## Data in this exercise
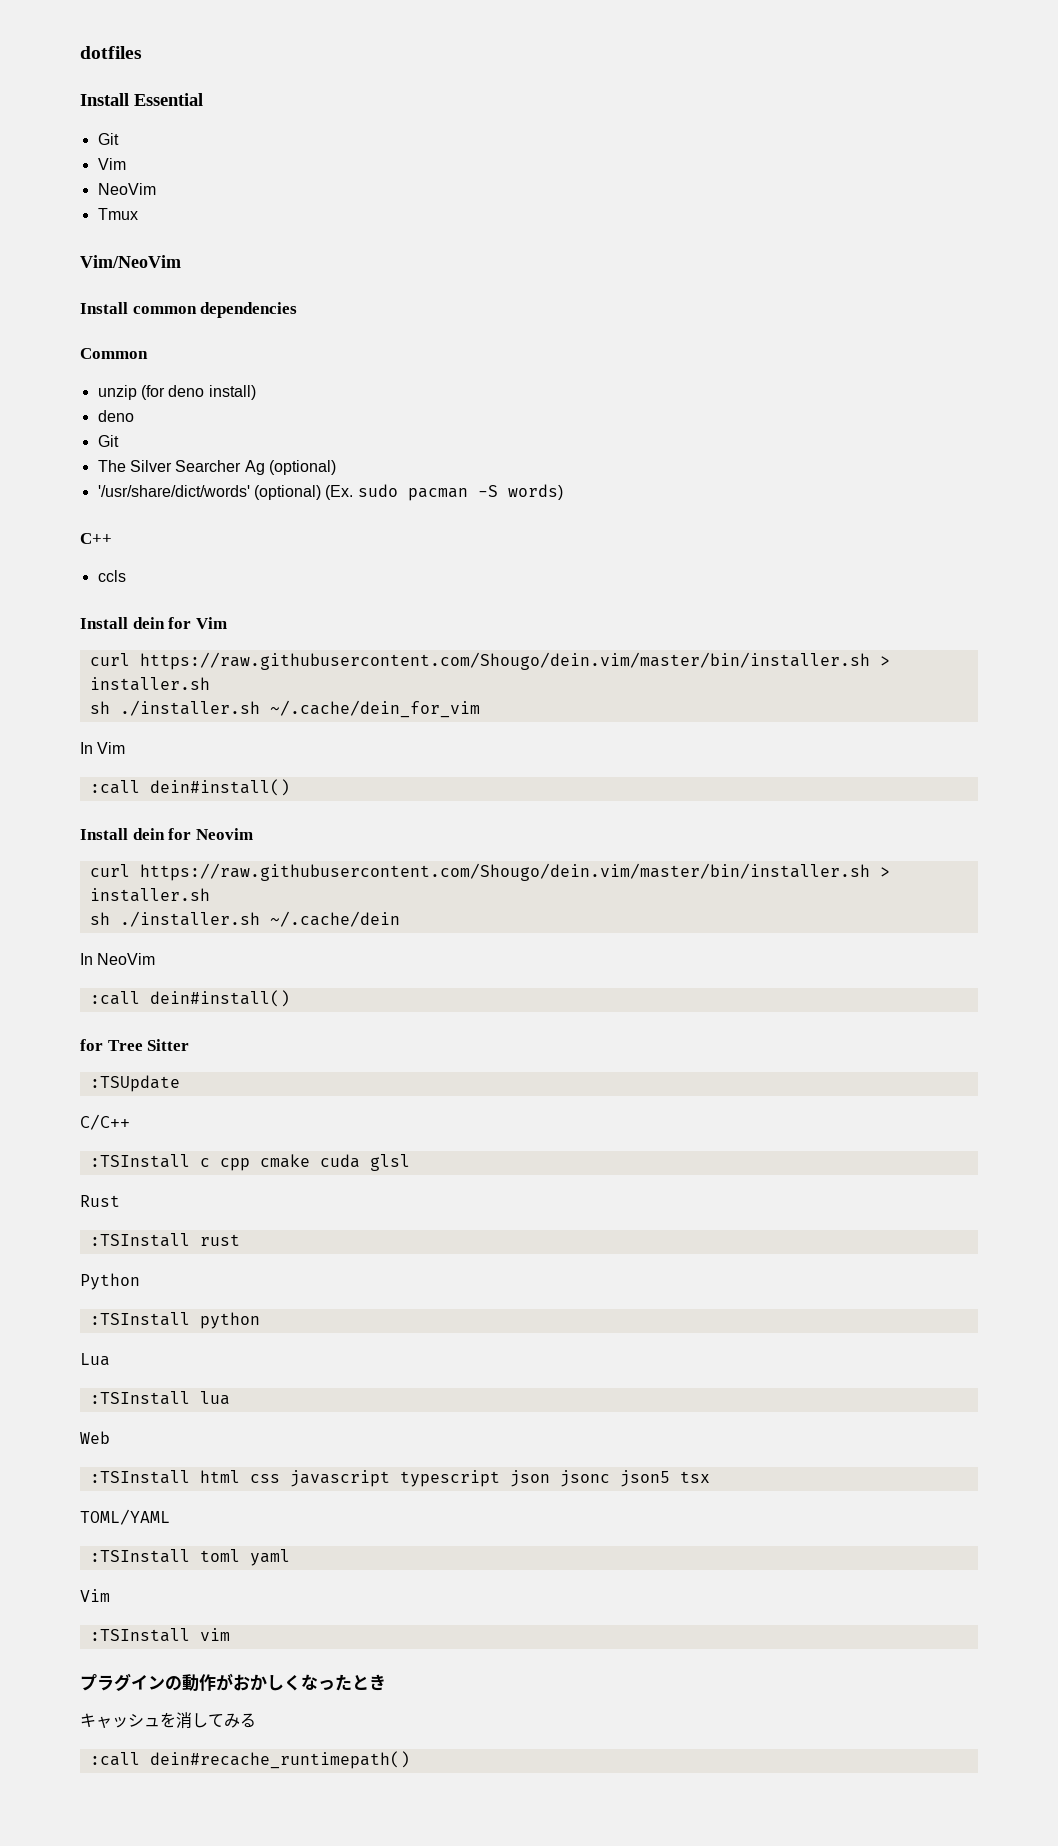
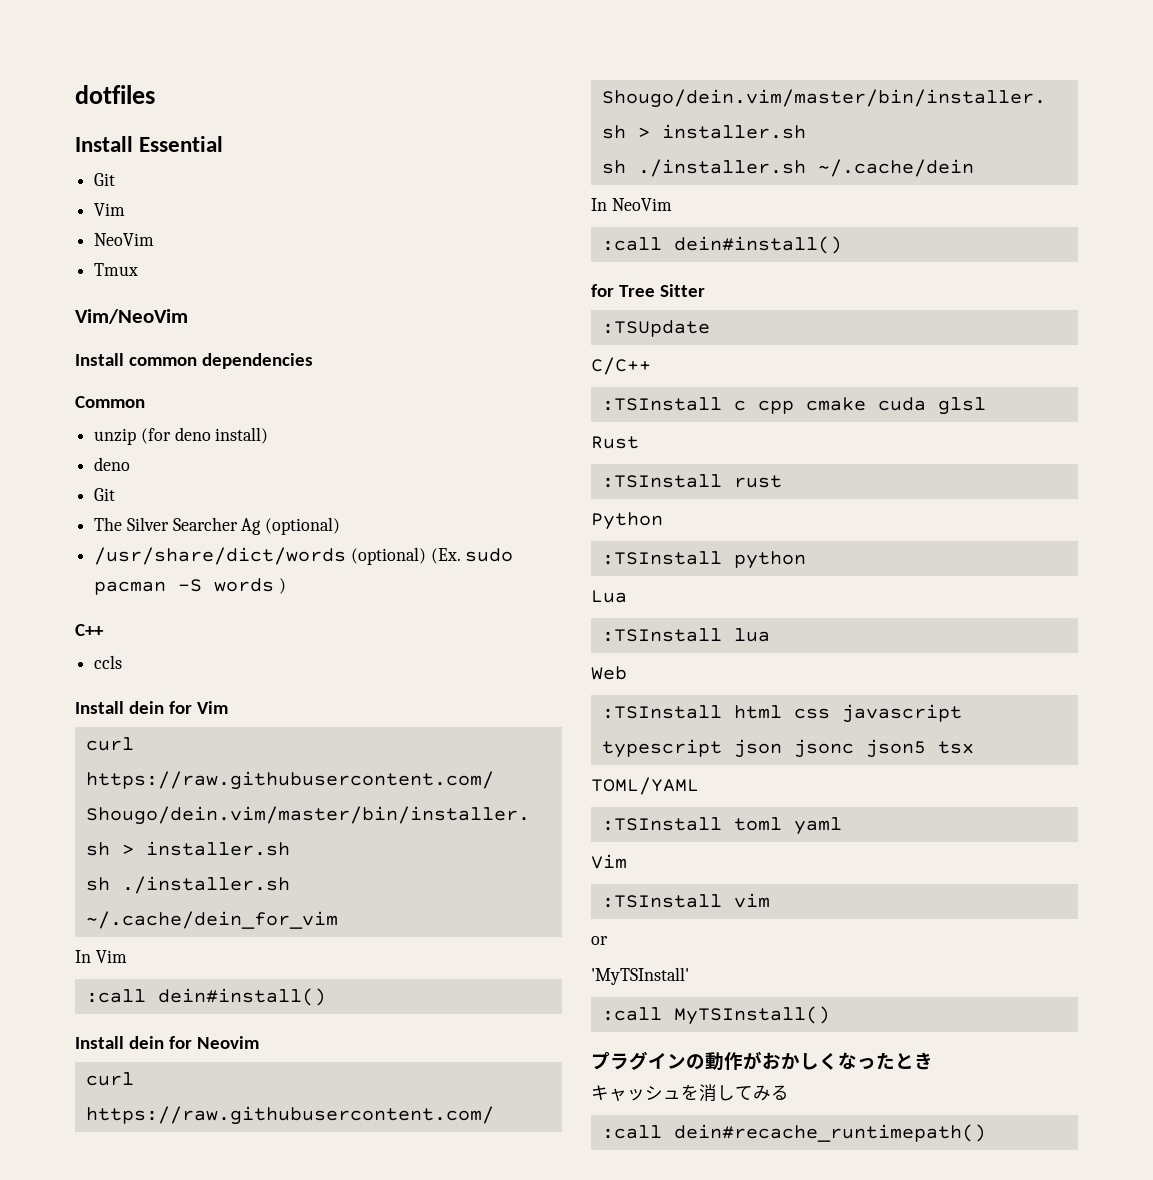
[97,485,250,497] '/usr/share/dict/words' -> [94,547,347,565] /usr/share/dict/words
[507,484,563,500] words) -> [214,578,286,594] words )
(230, 1634) none -> [591,936,608,945] [591,967,689,985] [601,1006,830,1025] // or // 'MyTSInstall' // :call MyTSInstall()

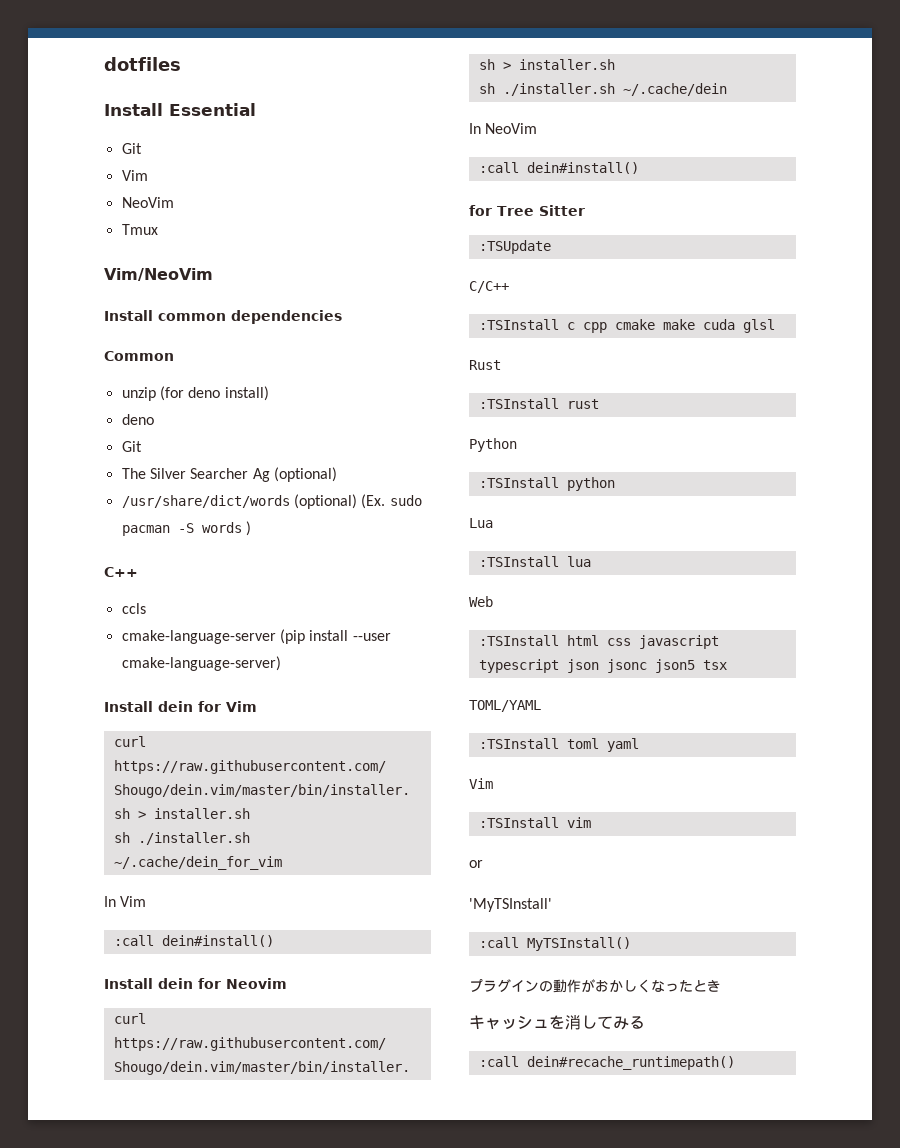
(123, 662) none -> [121,629,391,644] [121,656,281,671] // cmake-language-server (pip install --user cmake-language-server)
(866, 404) none -> [662,319,695,330] make

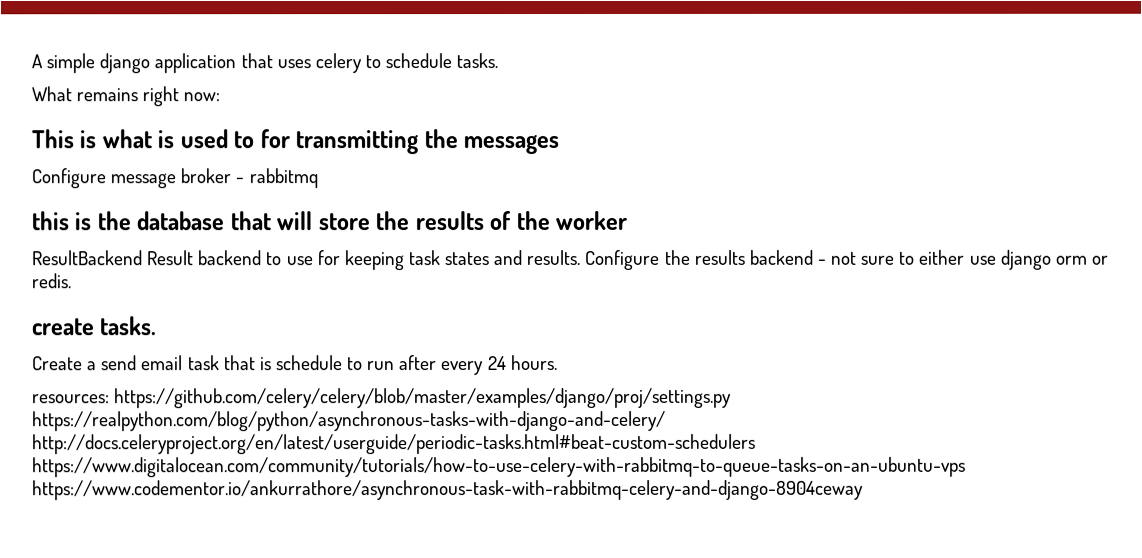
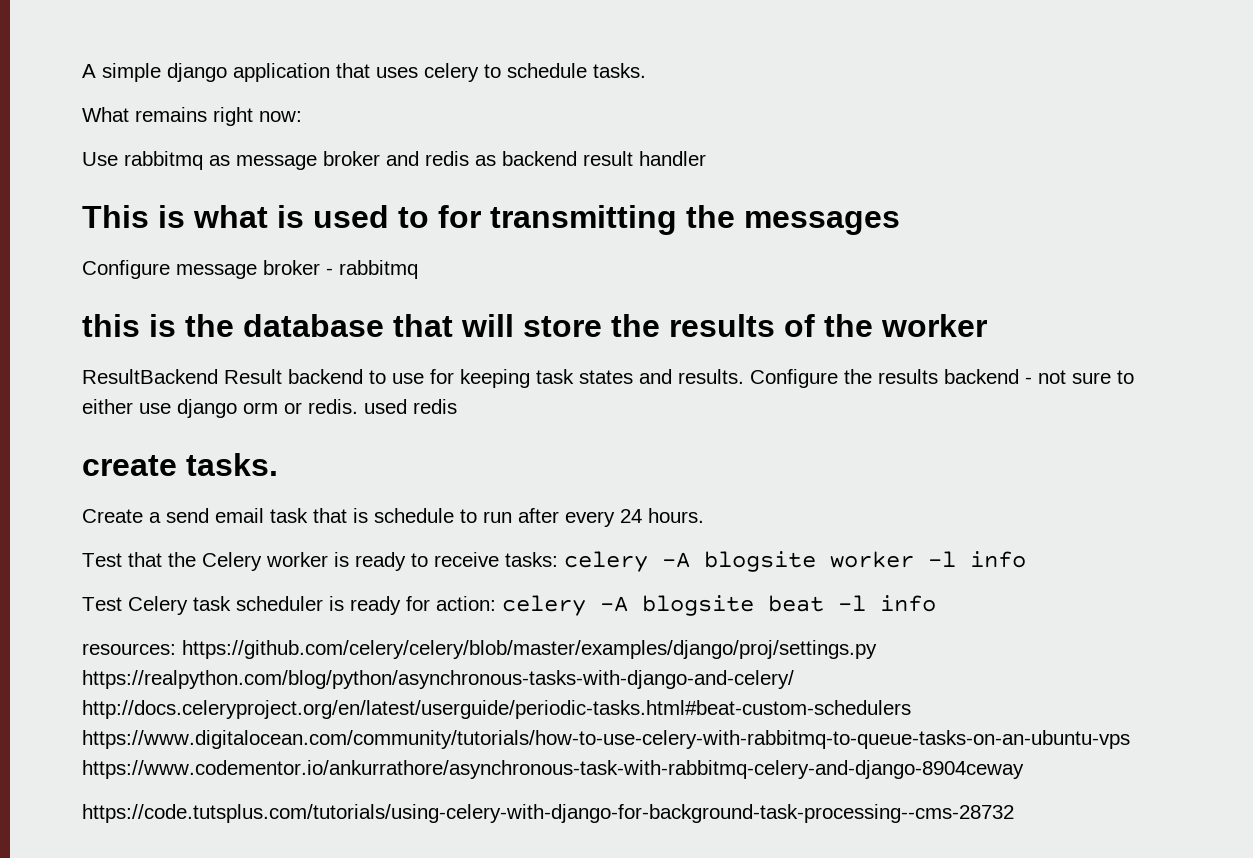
(221, 97) none -> [82,151,706,170] // Use rabbitmq as message broker and redis as backend result handler
(72, 281) none -> [364,399,457,414] used redis
(558, 363) none -> [82,551,1026,572] [82,595,936,616] // Test that the Celery worker is ready to receive tasks: celery -A blogsite worker -l info // Test Celery task scheduler is ready for action: celery -A blogsite beat -l info
(864, 490) none -> [82,804,1014,823] // https://code.tutsplus.com/tutorials/using-celery-with-django-for-background-task-processing--cms-28732

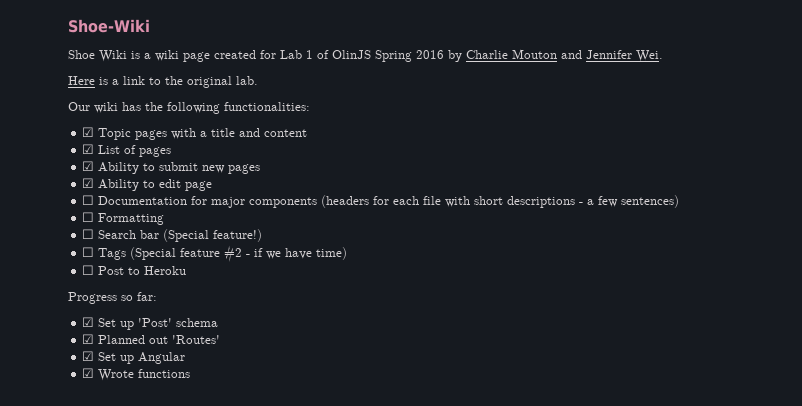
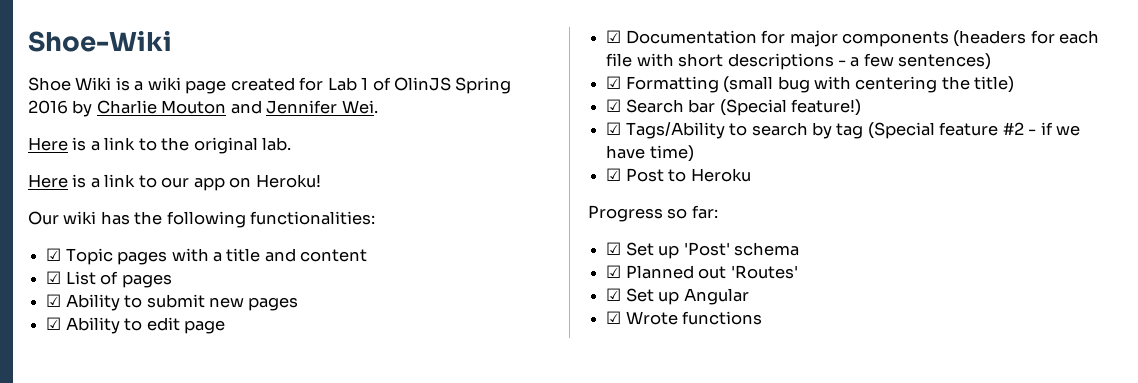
(258, 80) none -> [28,174,321,191] // Here is a link to our app on Heroku!
[82,195,95,205] ☐ -> [606,30,622,43] ☑
[82,212,95,222] ☐ -> [606,76,622,89] ☑
[82,229,263,242] [82,247,127,260] // ☐ Search bar (Special feature!) // ☐ Tags -> [723,76,1015,93] [606,99,861,116] [606,122,864,139] (small bug with centering the title) // ☑ Search bar (Special feature!) // ☑ Tags/Ability to search by tag
[82,265,95,275] ☐ -> [606,168,622,181] ☑

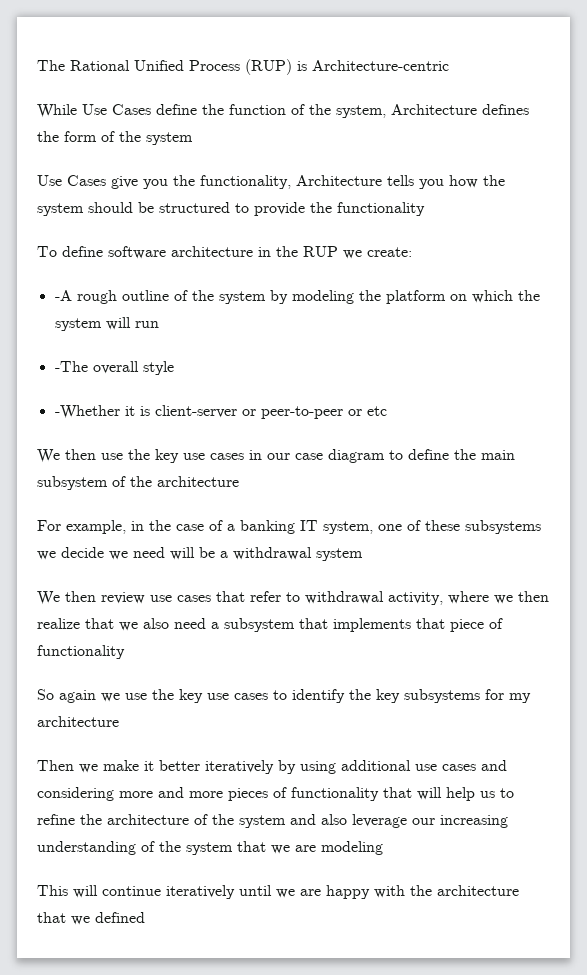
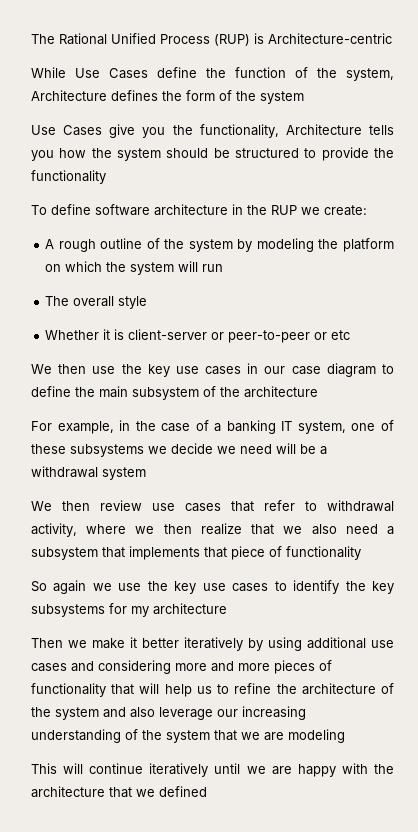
[54,290,72,301] -A -> [45,239,55,249] A
[54,361,88,372] -The -> [45,296,70,306] The
[54,405,120,419] -Whether -> [45,330,100,340] Whether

## Problem to solve
Above are the records; print them all exactly and keep the pictures out.

## Response box
[97,485,250,497] '/usr/share/dict/words' -> [94,547,347,565] /usr/share/dict/words
[507,484,563,500] words) -> [214,578,286,594] words )
(230, 1634) none -> [591,936,608,945] [591,967,689,985] [601,1006,830,1025] // or // 'MyTSInstall' // :call MyTSInstall()

(123, 662) none -> [121,629,391,644] [121,656,281,671] // cmake-language-server (pip install --user cmake-language-server)
(866, 404) none -> [662,319,695,330] make

(221, 97) none -> [82,151,706,170] // Use rabbitmq as message broker and redis as backend result handler
(72, 281) none -> [364,399,457,414] used redis
(558, 363) none -> [82,551,1026,572] [82,595,936,616] // Test that the Celery worker is ready to receive tasks: celery -A blogsite worker -l info // Test Celery task scheduler is ready for action: celery -A blogsite beat -l info
(864, 490) none -> [82,804,1014,823] // https://code.tutsplus.com/tutorials/using-celery-with-django-for-background-task-processing--cms-28732

(258, 80) none -> [28,174,321,191] // Here is a link to our app on Heroku!
[82,195,95,205] ☐ -> [606,30,622,43] ☑
[82,212,95,222] ☐ -> [606,76,622,89] ☑
[82,229,263,242] [82,247,127,260] // ☐ Search bar (Special feature!) // ☐ Tags -> [723,76,1015,93] [606,99,861,116] [606,122,864,139] (small bug with centering the title) // ☑ Search bar (Special feature!) // ☑ Tags/Ability to search by tag
[82,265,95,275] ☐ -> [606,168,622,181] ☑

[54,290,72,301] -A -> [45,239,55,249] A
[54,361,88,372] -The -> [45,296,70,306] The
[54,405,120,419] -Whether -> [45,330,100,340] Whether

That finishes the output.